Friday, May 6, 2016

Friday Feature: The May Queen Murders


Today, I'm excited to share Sarah Jude's latest book, which just released on Tuesday. Sarah is awesome and her book looks amazing! Check out The May Queen Murders.


Stay on the roads. Don’t enter the woods. Never go out at night.  

Those are the rules in Rowan’s Glen, a remote farming community in the Missouri Ozarks where Ivy Templeton’s family has lived for centuries. It’s an old-fashioned way of life, full of superstition and traditions, and sixteen-year-old Ivy loves it. The other kids at school may think the Glen kids are weird, but Ivy doesn’t care—she has her cousin Heather as her best friend. The two girls share everything with each other—or so Ivy thinks. When Heather goes missing after a May Day celebration, Ivy discovers that both her best friend and her beloved hometown are as full of secrets as the woods that surround them. 

Excerpt:
PROLOGUE
Now
Kerosene slopped from the rusty pail and splashed against the abandoned stable. Fumes burned my eyes but didn’t blur my father’s silhouette as he faced the building, bucket in hand. It would burn and, with it, the body inside.

     “Go to hell!”

     Papa’s shoulders twisted as he wheeled back, shouting, sweeping the pail around. More kerosene rained against the wood while bile scorched my throat. I was too tired to get sick on the hay, my body wasted from screaming. I wiped my hand over my mouth and something snagged my lip. My fingernail was missing, a ragged root jutting from the bloody bed. Bitten off and swallowed by someone who wanted me dead.

     This ain’t real.

     Yet I smelled the kerosene and felt the spring air and the dust in my nose, my feet firm on the ground. No matter how my mind ached to fly away, it tethered to a stark truth. This was real.

     “Ivy, stay back,” Papa warned, and then looked to Mama, close by with an antique lantern shedding dim light. The night sky swelled with clouds like spiders’ egg sacs ready to burst, but the storm would miss Rowan’s Glen. The hay, the ground, the stable were kindling-dry, and every movement kicked up brown clouds. Mama pulled me until we were safely away. The clink of her silver bracelets racked together as she eased her arm around my shoulder.

     “Don’t worry.” Mama’s still-thick Mexican accent lilted her voice, but her expression was stoic except for a pinch around her eyes. That blankness scared me.

     “This must be done,” she whispered.

     I wadded my fingers into my long skirt.
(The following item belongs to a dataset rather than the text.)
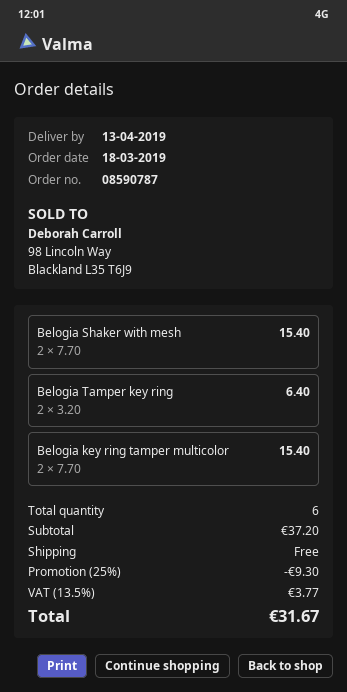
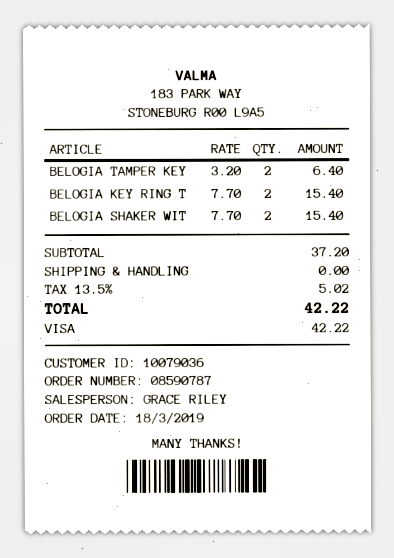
discount: 25% = 9.30 -> none
tax: 13.5% = 3.77 -> 13.5% = 5.02
total: 31.67 -> 42.22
The blue patchwork was smeared with blood and dirt. Last summer, my cousin Heather and I sewed peasant skirts together. They flared when I spun, round and round, always with Heather.

     The last time I saw Heather, she was wearing a skirt with red ruffles.

     Papa trailed kerosene on the ground and retreated from the stable before tossing the pail inside. I couldn’t see into the shadows. The body lying on the stone floor might yet have a pulse. A shiver tugged at my neck, my chest rising and falling with shallow breaths. One clear thought pierced my mind’s muddle, and it sickened me.

     I wanted that body to burn.

     “Timothy.” Mama fished a book of matches from a pocket in her apron and gave them to Papa. He took the matches and stretched one hand to hold mine. He was strong. My throat ached when I swallowed, from being choked in an attempt to silence me. Now I said nothing as Papa struck the match.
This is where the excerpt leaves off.